Battleaxe
- Battleaxe first edition cover.
- Author: Sara Douglass
- Language: English
- Series: The Axis Trilogy
- Genre: Fantasy
- Publisher: Voyager Books
- Publication date: 7 May 1995
- Publication place: Australia
- Media type: Print (hardback & paperback)
- Pages: 674 (first edition)
- ISBN: 0-7322-5119-2
- OCLC: 37076305
- Followed by: Enchanter

= Battleaxe (novel) =

1995 novel by Sara Douglass

Battleaxe is a fantasy novel by Australian author Sara Douglass, the first book in the Axis Trilogy.

==Plot summary==

In the land of Achar, Faraday, the beautiful daughter of Earl Isend, is betrothed to Borneheld, son of the Princess Rivkah's son and King Priam's likely heir. Faraday is far more interested in Borneheld's half-brother, Axis, a warrior who is Rivkah's illegitimate son.
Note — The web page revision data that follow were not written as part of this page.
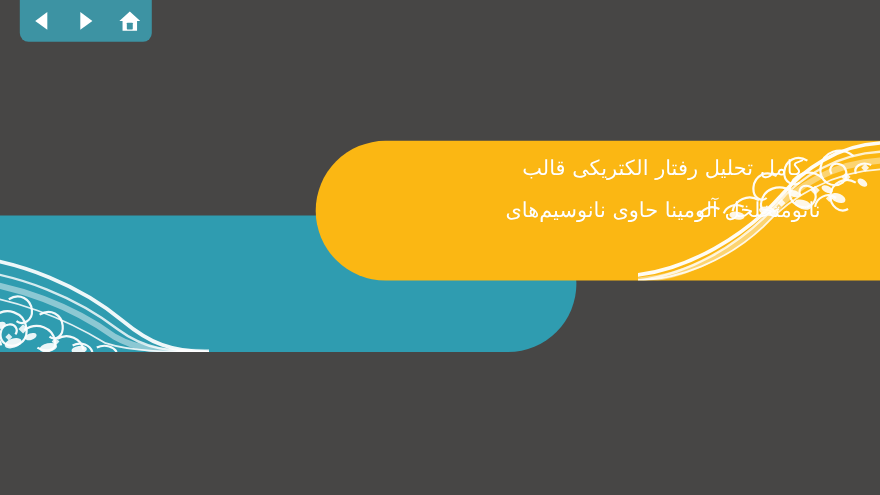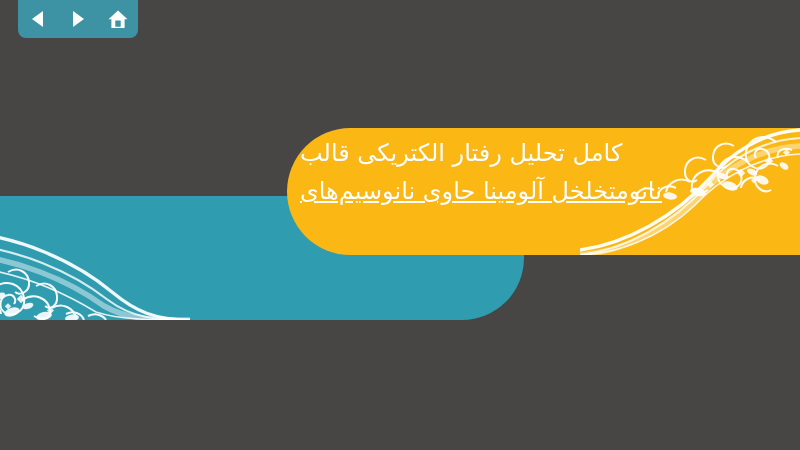--- a/index.html
+++ b/index.html
@@ -99,10 +99,10 @@
     top: 134px;
     width: 430px;
     z-index: 30;
-    text-align: left;
+    text-align: right;
     direction: rtl;
     color: #ffffff;
-    font-size: 24px;
+    font-size: 19px;
     line-height: 38px;
     font-family: "DejaVu Sans", sans-serif;
     white-space: nowrap;

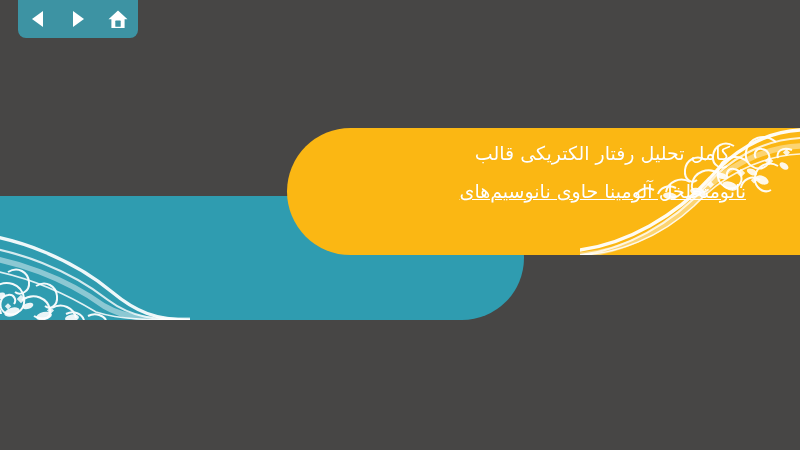--- a/index.html
+++ b/index.html
@@ -109,7 +109,7 @@
     text-shadow: 0 0 1px rgba(0,0,0,0.07);
   }
   .title-line { display: block; }
-  #title-line-2 { margin-right: -16px; text-decoration: underline; }
+  #title-line-2 { margin-right: -16px; }
 </style>
 </head>
 <body>

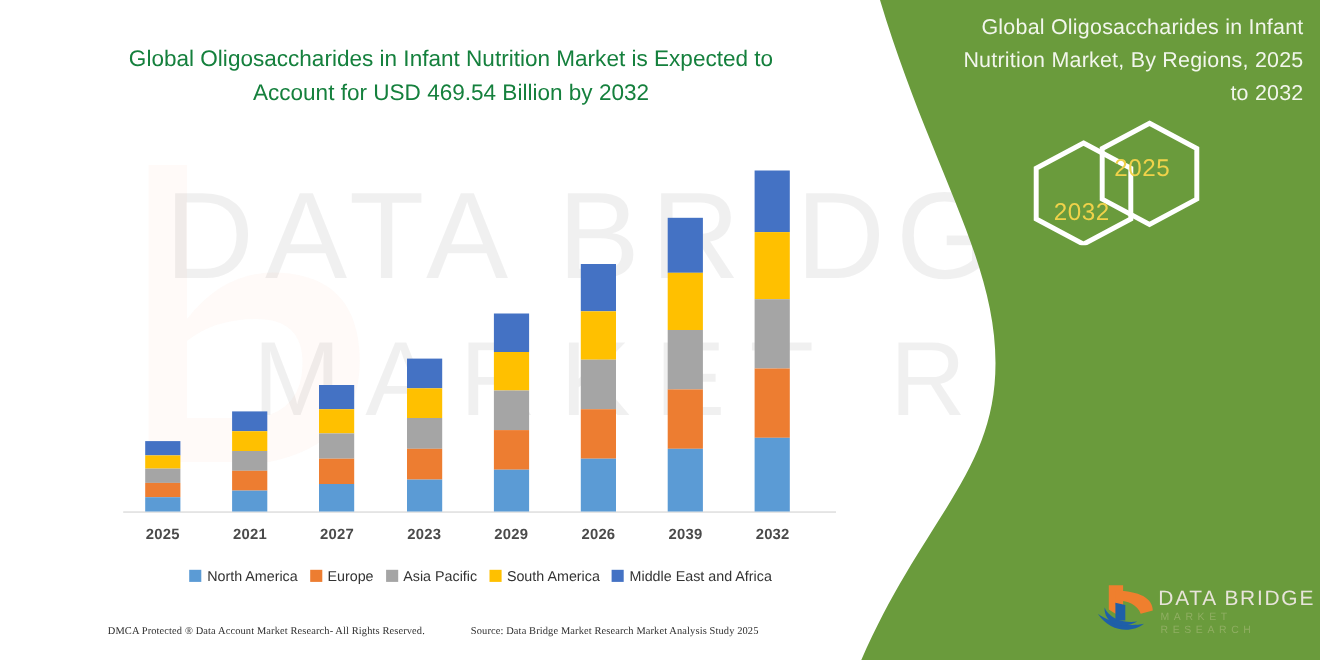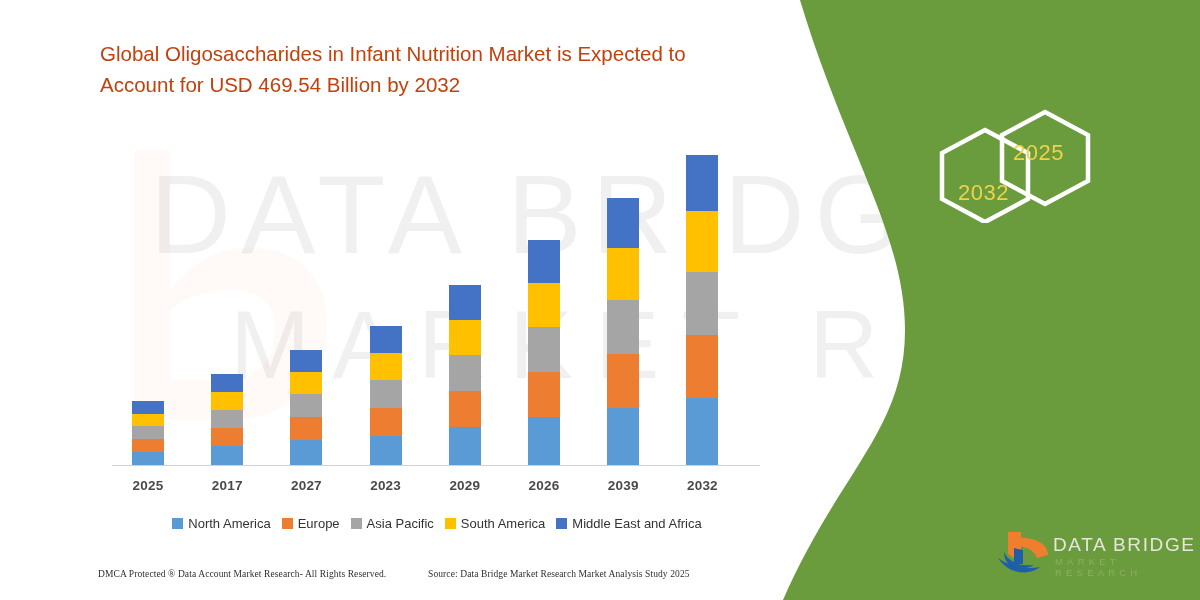--- a/index.html
+++ b/index.html
@@ -108,6 +108,7 @@
              C905,235 845,150 800,0 Z" fill="#6a9b3c"></path>
   </svg>
 
+  <div class="rt-title">Global Oligosaccharides in Infant Nutrition Market, By Regions, 2025 to 2032</div>
 
   <svg class="hexes" viewBox="0 0 200 115">
     <polygon points="125,4 168,27 168,73 125,96 82,73 82,27" fill="none" stroke="#ffffff" stroke-width="4.5"></polygon>

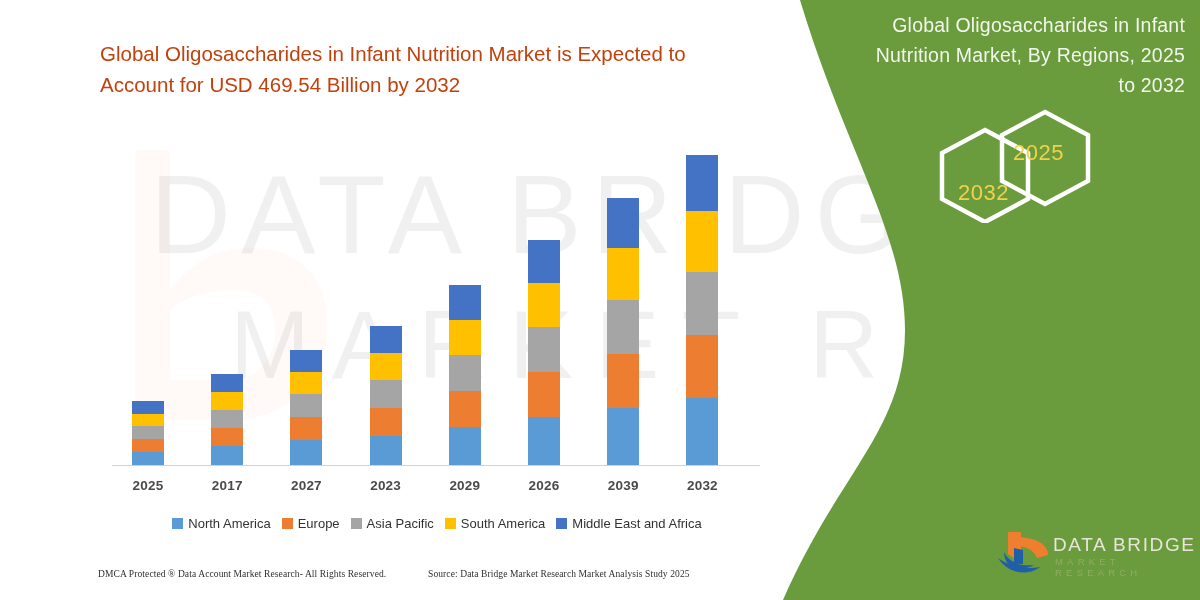--- a/index.html
+++ b/index.html
@@ -59,7 +59,7 @@
   
   .main-title{
     position:absolute;left:100px;top:38px;width:620px;
-    color:#c2410c;font-size:20.5px;line-height:31px;
+    text-align:center;color:#15803d;font-size:20.5px;line-height:31px;
     font-weight:400;
   }
 

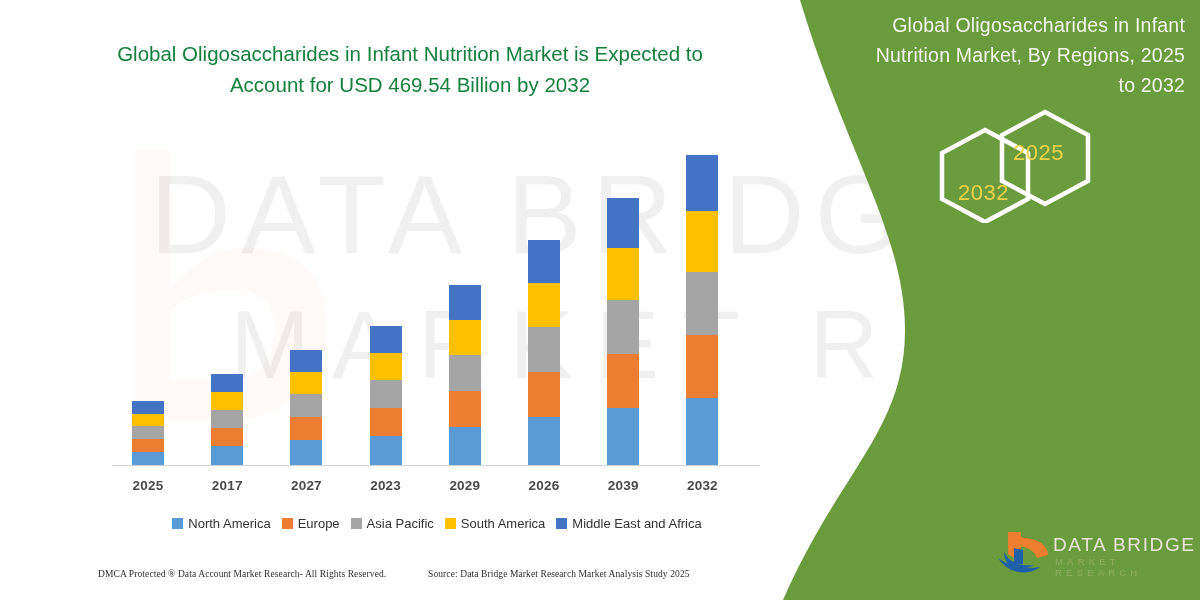--- a/index.html
+++ b/index.html
@@ -192,7 +192,7 @@
       </div>
     <div id="xlabels">
         <div class="xlab" style="left: 118px;">2025</div>
-        <div class="xlab" style="left: 197.2px;">2017</div>
+        <div class="xlab" style="left: 197.2px;">2021</div>
         <div class="xlab" style="left: 276.4px;">2027</div>
         <div class="xlab" style="left: 355.6px;">2023</div>
         <div class="xlab" style="left: 434.8px;">2029</div>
Evidence suggests that the Forbidden, who were driven out of Achar long ago, have returned. Axis embarks on an assignment to support the towns that may be facing the Forbidden. Faraday rides with him, but she is separated from Axis along the journey.

Faraday and her companions now travel to Gorkenfort, where Borneheld lives. She is unsettled by ideas and people she encounters, both along the way and by her husband's side.

As Axis continues his journey, he finds long-held belief challenged. He is told that his fate is intertwined with a prophecy about a world in which the human and the Forbidden live side by side, and that he may be the one to defeat Gorgrael, who is mounting a campaign to take over Achar.

==Reception==
Kirkus Reviews wrote that while the "ingredients are familiar", Douglass "handles matters impressively" and the characters are "fully drawn". Publishers Weekly wrote that the novel is "strongest at the beginning", and that it "soon loses dramatic tension". Jackie Cassada of Library Journal wrote that "epic storytelling" makes the novel a "solid selection for most fantasy collections."